# [WHAT IS EXPECTED]
What you produce should be an exact transcription of the data, minus any pictures.

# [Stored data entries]
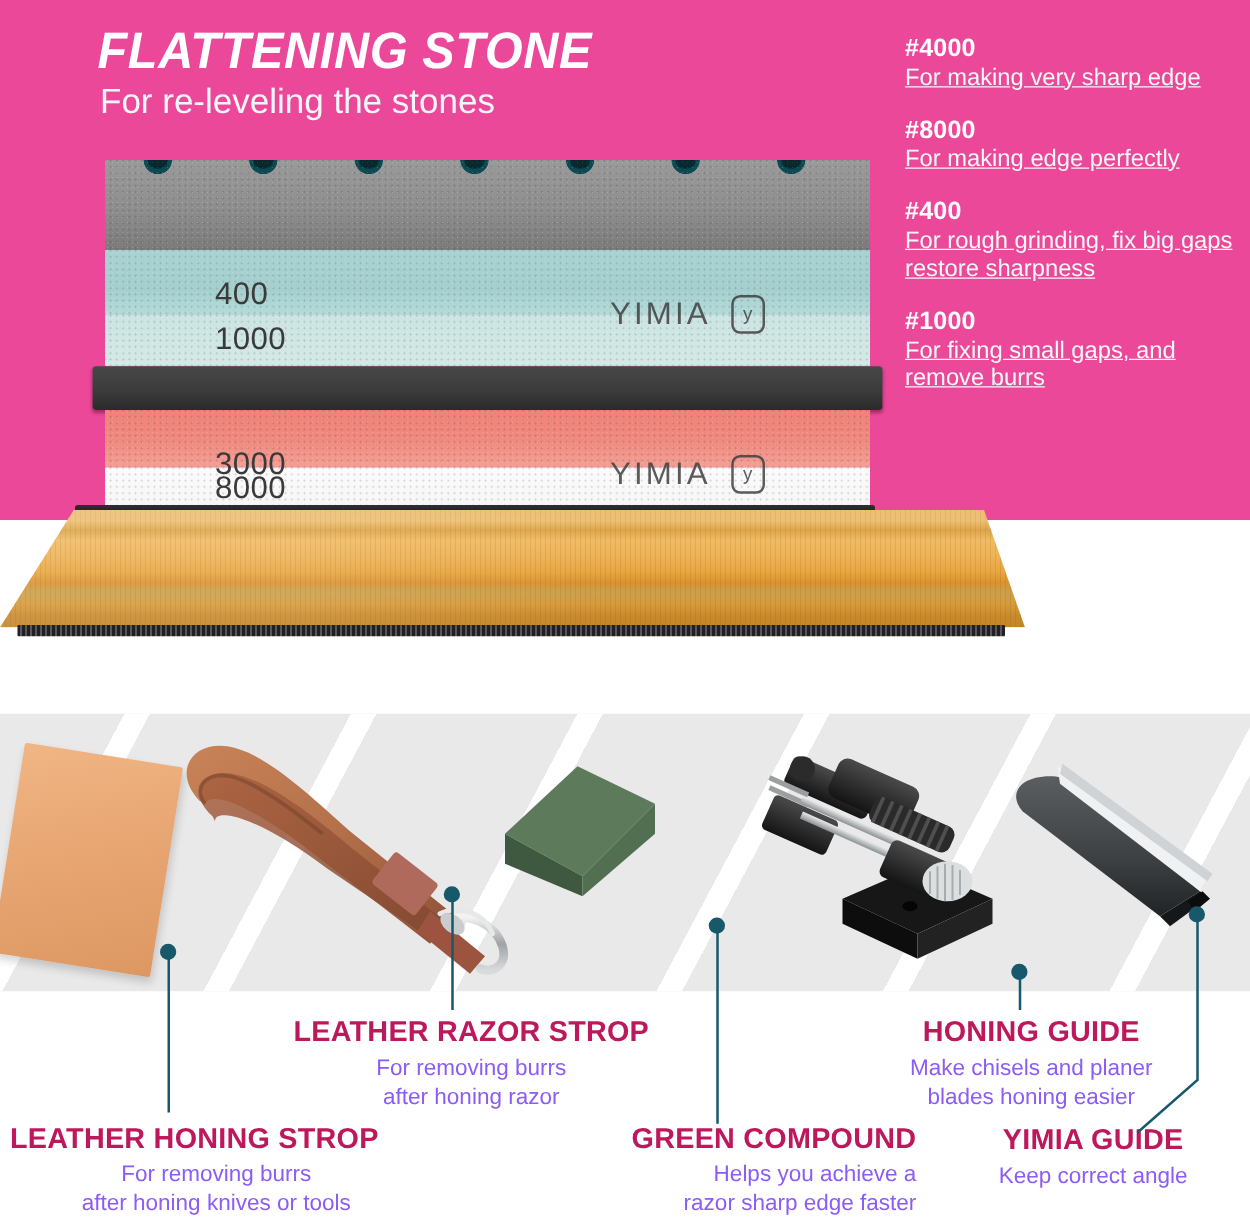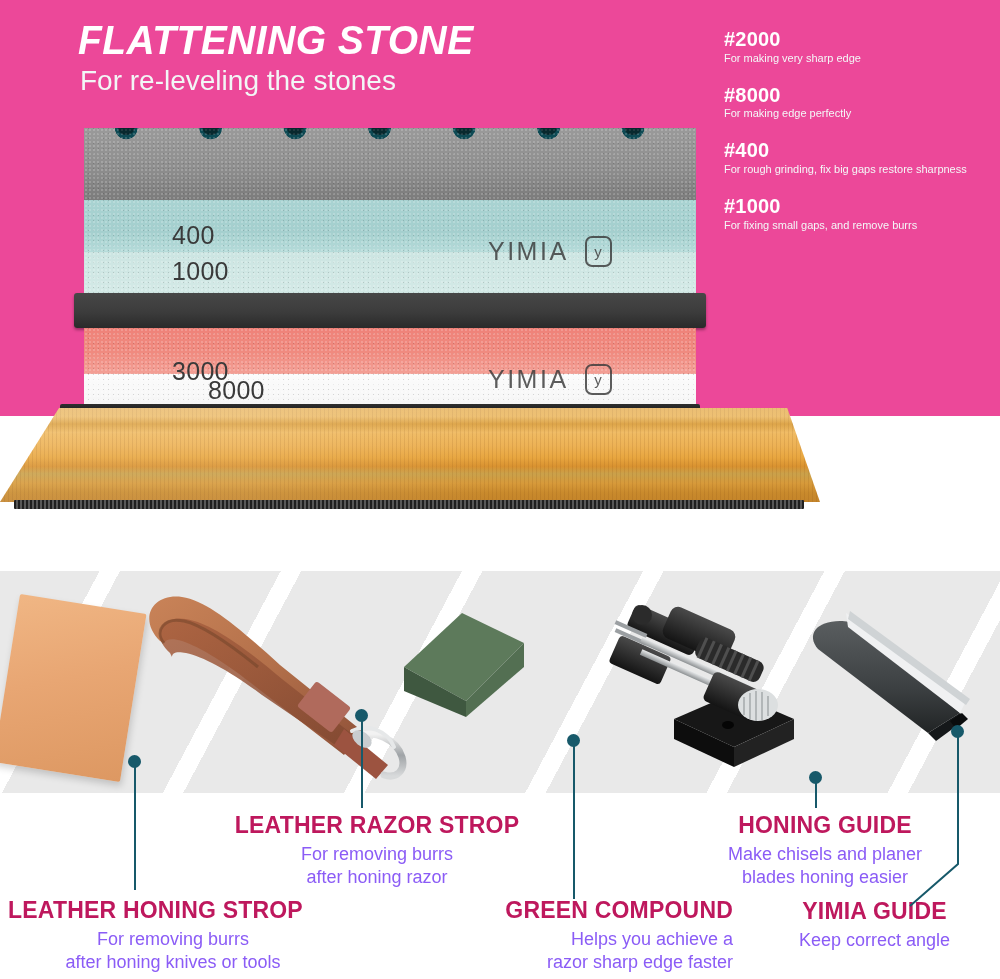--- a/index.html
+++ b/index.html
@@ -228,7 +228,7 @@
 
     <div class="grit-list">
       <div class="grit">
-        <div class="grit-code">#2000</div>
+        <div class="grit-code">#4000</div>
         <div class="grit-desc">For making very sharp edge</div>
       </div>
       <div class="grit">

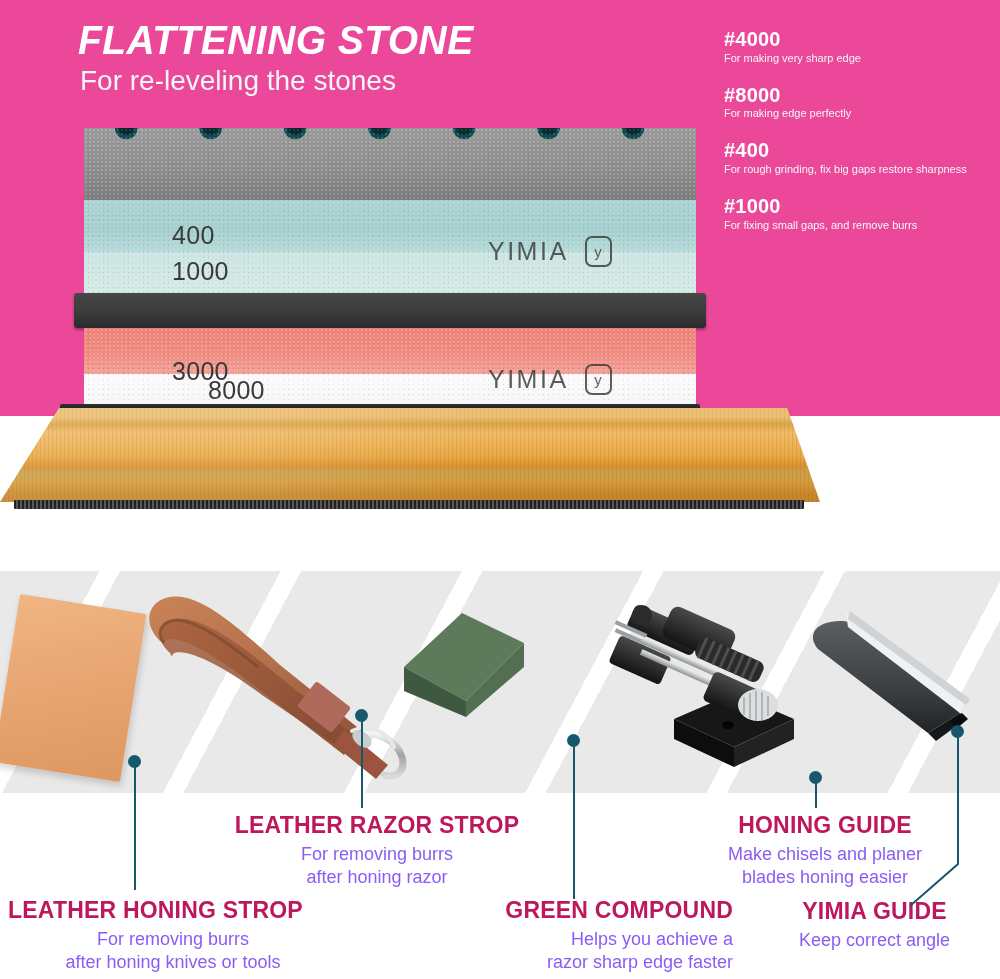--- a/index.html
+++ b/index.html
@@ -37,7 +37,7 @@
     letter-spacing:0.2px;
   }
   .grit-desc{
-    font-size:11px;font-weight:400;color:#f4f8f8;line-height:1.19;
+    font-size:19px;font-weight:400;color:#f4f8f8;line-height:1.19;text-decoration:underline;
   }
 
   

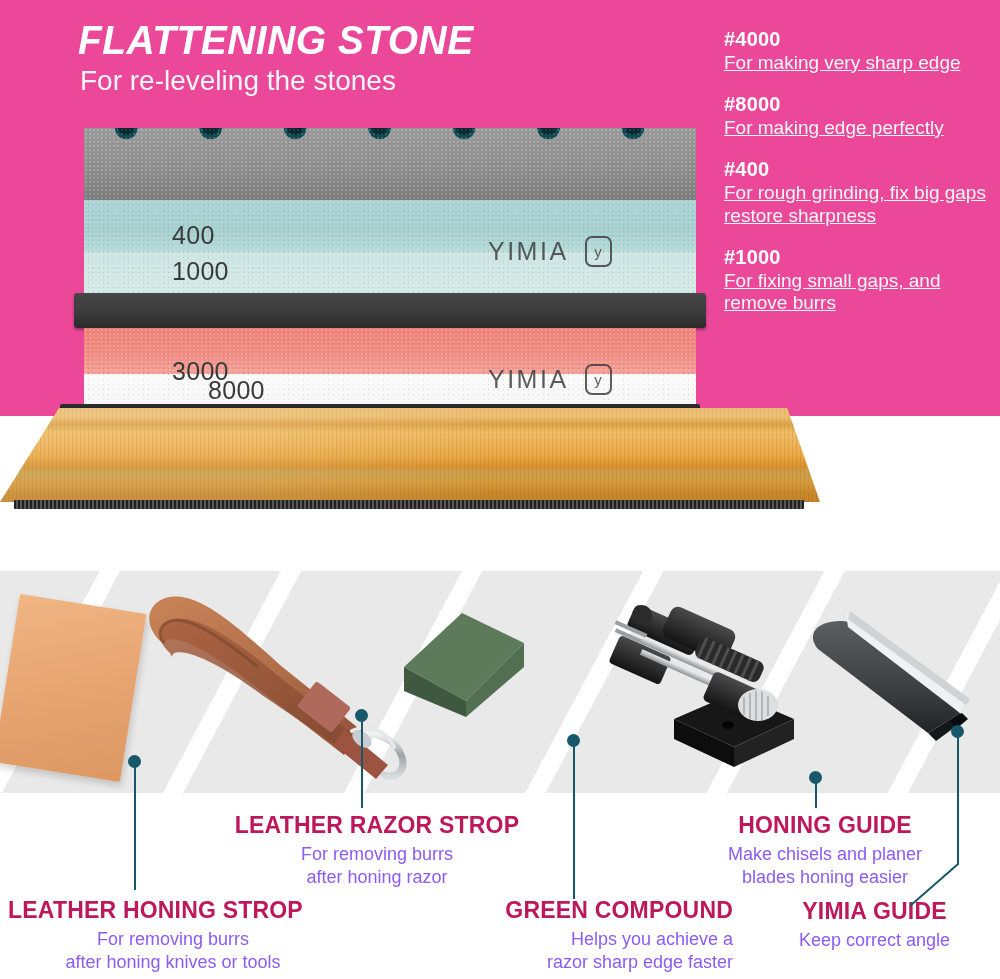--- a/index.html
+++ b/index.html
@@ -114,7 +114,7 @@
   .n400 {top:93px;}
   .n1000{top:129px;}
   .n3000{top:208px;margin-top:21px;}
-  .n8000{top:248px;margin-left:36px;}
+  .n8000{top:248px;}
 
   
   .logo{position:absolute;display:flex;align-items:center;gap:16px;opacity:.82;}

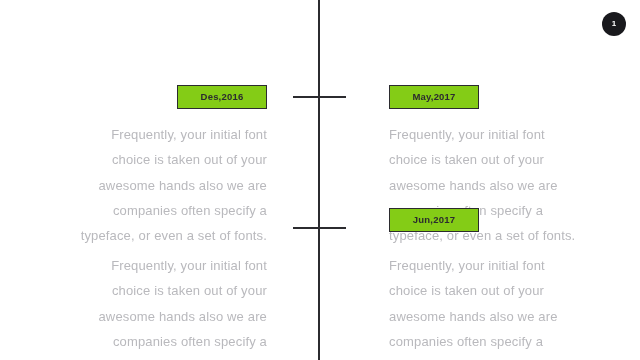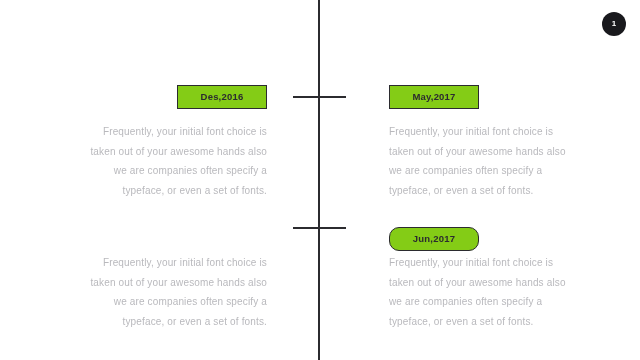--- a/index.html
+++ b/index.html
@@ -70,7 +70,7 @@
   .desc {
     position: absolute;
     width: 190px;
-    font-size: 10px;
+    font-size: 13px;
     line-height: 1.95;
     color: #b9b9bd;
     letter-spacing: 0.15px;

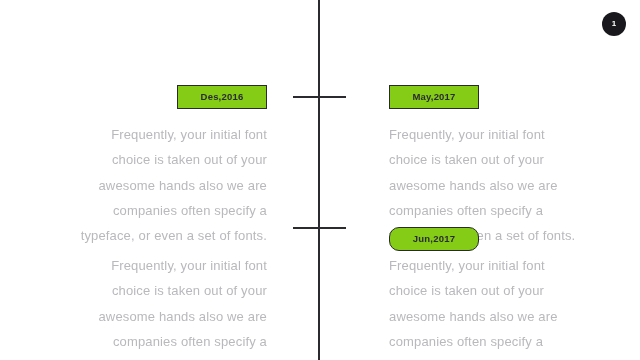--- a/index.html
+++ b/index.html
@@ -64,7 +64,7 @@
   .box-tl { left: 177px; top: 85px; }
   .box-tr { left: 389px; top: 85px; }
   .box-bl { left: 177px; top: 216px; }
-  .box-br { left: 389px; top: 227px; border-radius: 10px; }
+  .box-br { left: 389px; top: 208px; }
 
   
   .desc {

# [SOLVED EXERCISE]
--- a/index.html
+++ b/index.html
@@ -228,7 +228,7 @@
 
     <div class="grit-list">
       <div class="grit">
-        <div class="grit-code">#2000</div>
+        <div class="grit-code">#4000</div>
         <div class="grit-desc">For making very sharp edge</div>
       </div>
       <div class="grit">

--- a/index.html
+++ b/index.html
@@ -37,7 +37,7 @@
     letter-spacing:0.2px;
   }
   .grit-desc{
-    font-size:11px;font-weight:400;color:#f4f8f8;line-height:1.19;
+    font-size:19px;font-weight:400;color:#f4f8f8;line-height:1.19;text-decoration:underline;
   }
 
   

--- a/index.html
+++ b/index.html
@@ -114,7 +114,7 @@
   .n400 {top:93px;}
   .n1000{top:129px;}
   .n3000{top:208px;margin-top:21px;}
-  .n8000{top:248px;margin-left:36px;}
+  .n8000{top:248px;}
 
   
   .logo{position:absolute;display:flex;align-items:center;gap:16px;opacity:.82;}

--- a/index.html
+++ b/index.html
@@ -70,7 +70,7 @@
   .desc {
     position: absolute;
     width: 190px;
-    font-size: 10px;
+    font-size: 13px;
     line-height: 1.95;
     color: #b9b9bd;
     letter-spacing: 0.15px;

--- a/index.html
+++ b/index.html
@@ -64,7 +64,7 @@
   .box-tl { left: 177px; top: 85px; }
   .box-tr { left: 389px; top: 85px; }
   .box-bl { left: 177px; top: 216px; }
-  .box-br { left: 389px; top: 227px; border-radius: 10px; }
+  .box-br { left: 389px; top: 208px; }
 
   
   .desc {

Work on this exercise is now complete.